Learn about Docker Registries, DockerHub, other public registries, and private registries

The Cloud Native ExpertsDecember 15, 2020

In this page, you’ll learn everything you need to know about Docker Registries:

What is a Docker Registry?

Docker registry is a storage and distribution system for named Docker images. The same image might have multiple different versions, identified by their tags.

A Docker registry is organized into Docker repositories , where a repository holds all the versions of a specific image. The registry allows Docker users to pull images locally, as well as push new images to the registry (given adequate access permissions when applicable).

By default, the Docker engine interacts with DockerHub , Docker’s public registry instance. However, it is possible to run on-premise the open-source Docker registry/distribution, as well as a commercially supported version called Docker Trusted Registry . There are other public registries available online.

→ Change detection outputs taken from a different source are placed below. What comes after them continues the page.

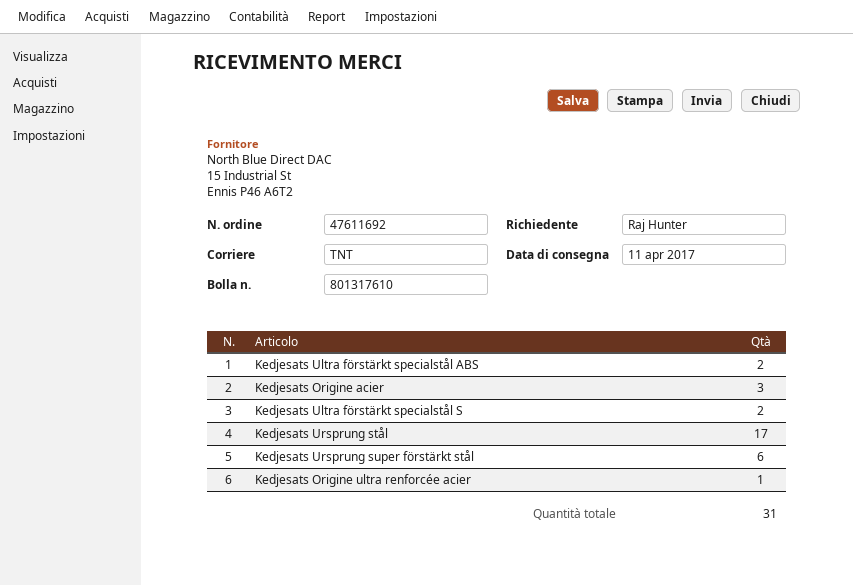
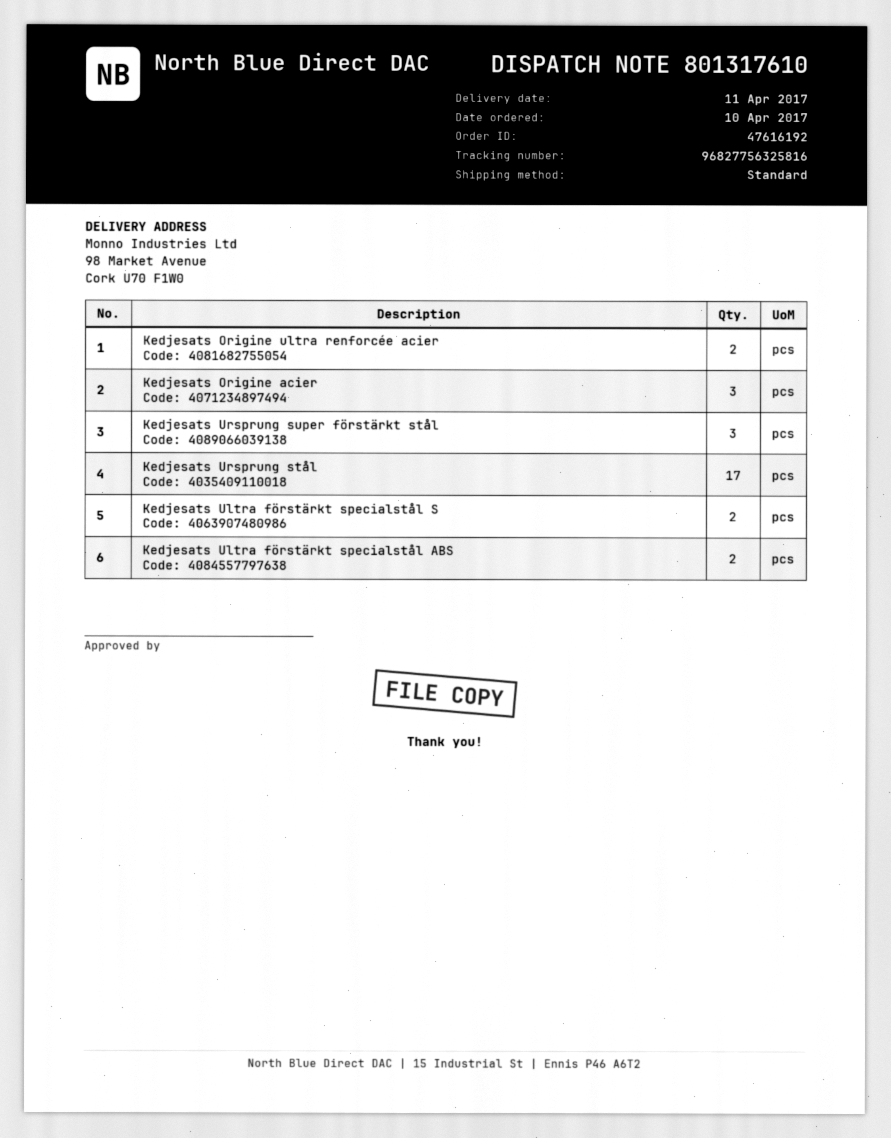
order number: 47611692 -> 47616192
shipping method: TNT -> standard
Kedjesats Ursprung super förstärkt stål: 6 -> 3
Kedjesats Origine ultra renforcée acier: 1 -> 2

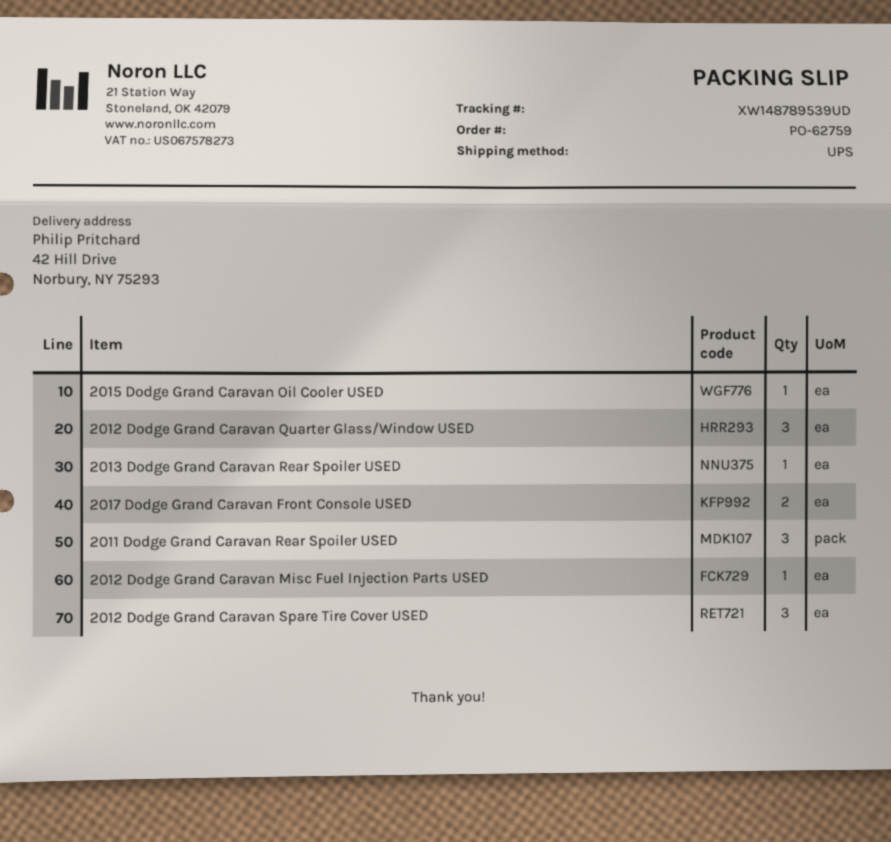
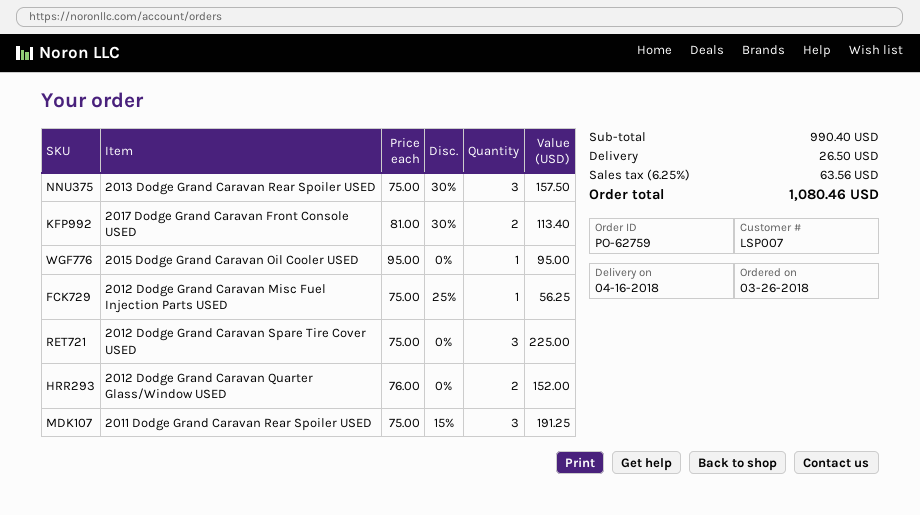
2012 Dodge Grand Caravan Quarter Glass/Window USED: 3 -> 2
2013 Dodge Grand Caravan Rear Spoiler USED: 1 -> 3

To pull an image from an on-premises registry, you could run a command similar to:

docker pull my-registry:9000/foo/bar:2.1

where you pull the version of foo/bar image with tag 2.1 from our on-premise registry located at my-registry domain, port 9000 .

If you used DockerHub instead, and 2.1 was also the latest version, you could run this command to pull the same image locally:

docker pull foo/bar

For further reading, see Docker Documentation: About Registry › and Distribution ›

DockerHub

DockerHub is a hosted registry solution by Docker Inc. Besides public and private repositories, it also provides automated builds, organization accounts, and integration with source control solutions like Github and Bitbucket .

A public repository is accessible by anyone running Docker, and image names include the organization/user name. For example, docker pull jenkins/jenkins will pull the Jenkins CI server image with tag latest from the Jenkins organization. There are hundreds of thousands public images available. Private repositories restrict access to the repository creator or members of its organization.

DockerHub supports official repositories, which include images verified for security and best practices. These do not require an organization/user name, for example docker pull nginx will pull the latest image of the Nginx load balancer.

DockerHub can perform automated image builds if the DockerHub repository is linked to a source control repository which contains a build context (Dockerfile and all any files in the same folder). A commit in the source repository will trigger a build in DockerHub.

For further reading, see Docker Documentation: Configure automated Docker builds ›

DockerHub can also automatically scan images in private repositories for vulnerabilities, producing a report detailing vulnerabilities found in each image layer, by severity (critical, major or minor).

For further reading, see Docker Documentation: Docker Security Scanning ›

Note that multiple private repos, parallel builds and image security scanning are only available with paid subscriptions.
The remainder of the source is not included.